Let’s dive into the Shark Tank.
Shark wants 12%, Entrepreneur only wants to give up 8%
Makes sense. Both sides want to secure the best possible value.
By countering the offer, the Entrepreneur runs the risk of losing the Shark altogether. The move from 12% to 8% could quickly become a devastating zero percent. “For that reason, I’m out.”
The risk on the Shark’s side is if they stand firm on 12%, another Shark might swoop in and say, “Sure, I’ll do 8%,” and then they end up losing the deal.
But you have to decide right now
By putting a time limit on it, the Shark is reducing the risk of another Shark swooping in.
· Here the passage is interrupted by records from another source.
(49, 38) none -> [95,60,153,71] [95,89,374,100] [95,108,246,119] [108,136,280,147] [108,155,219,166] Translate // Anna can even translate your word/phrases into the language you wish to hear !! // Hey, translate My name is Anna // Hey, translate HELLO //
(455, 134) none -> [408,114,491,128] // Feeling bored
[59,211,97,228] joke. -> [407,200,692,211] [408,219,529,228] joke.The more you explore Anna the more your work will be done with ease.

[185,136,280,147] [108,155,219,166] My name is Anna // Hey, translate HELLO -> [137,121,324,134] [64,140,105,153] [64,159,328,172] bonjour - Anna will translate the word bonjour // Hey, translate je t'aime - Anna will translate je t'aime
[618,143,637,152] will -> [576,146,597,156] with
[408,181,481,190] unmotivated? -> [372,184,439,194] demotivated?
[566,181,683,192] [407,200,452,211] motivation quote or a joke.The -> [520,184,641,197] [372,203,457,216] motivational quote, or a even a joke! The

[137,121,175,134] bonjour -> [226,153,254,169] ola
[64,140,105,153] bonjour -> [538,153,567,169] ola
They’ve decided it’s worth losing a little equity right now vs. dragging things out and potentially losing everything.
Does your business have a two percent?
Now, granted, the scenario is a little bit different, but when you sign a new customer — have you ever fully weighed out the value of them paying right now vs. paying later?
For example, what does it look like for your business to have the cash immediately on hand vs. waiting a month?
What is the financial impact if the customer is 30 days overdue? 90 days overdue? What’s the cost of chasing the receivable?
And what are all the other things you could focus on, ways to drive the business forward if payments came in faster. Or, honestly, it could be as simple as this: wouldn’t the job be more fun if you could eliminate the repetitive parts?
When you start weighing these things side-by-side, you may get to the same point that Mark Cuban or Lori Greiner reach on Shark Tank when they decide, “You know what, I’ll give up four percent, BUT I need the payment right now.”
So, what does this look like in practice?
- It could be accepting credit card payments instead of check.
- It could be offering a rebate in your invoice with a deal to pay in 24 hours.
- It could even just be process related, starting to use steps like this to make everything run more efficiently.
Every organization is different, so there’s not really a one-size fits all solution.
Our approach at FinanceFuel is to first review a customer’s Accounts Receivable and provide a Report Card. We start making recommendations and build a strategy custom to your business. The goal is to move from invoices being 45 days or 90 days outstanding to your payments coming in closer to “right now.”
From there, you can then use our tools and software to put the FinanceFuel plans into motion. And the turnaround time for all of this is minimal.
But, to get this started, you have to email us. Right. Now.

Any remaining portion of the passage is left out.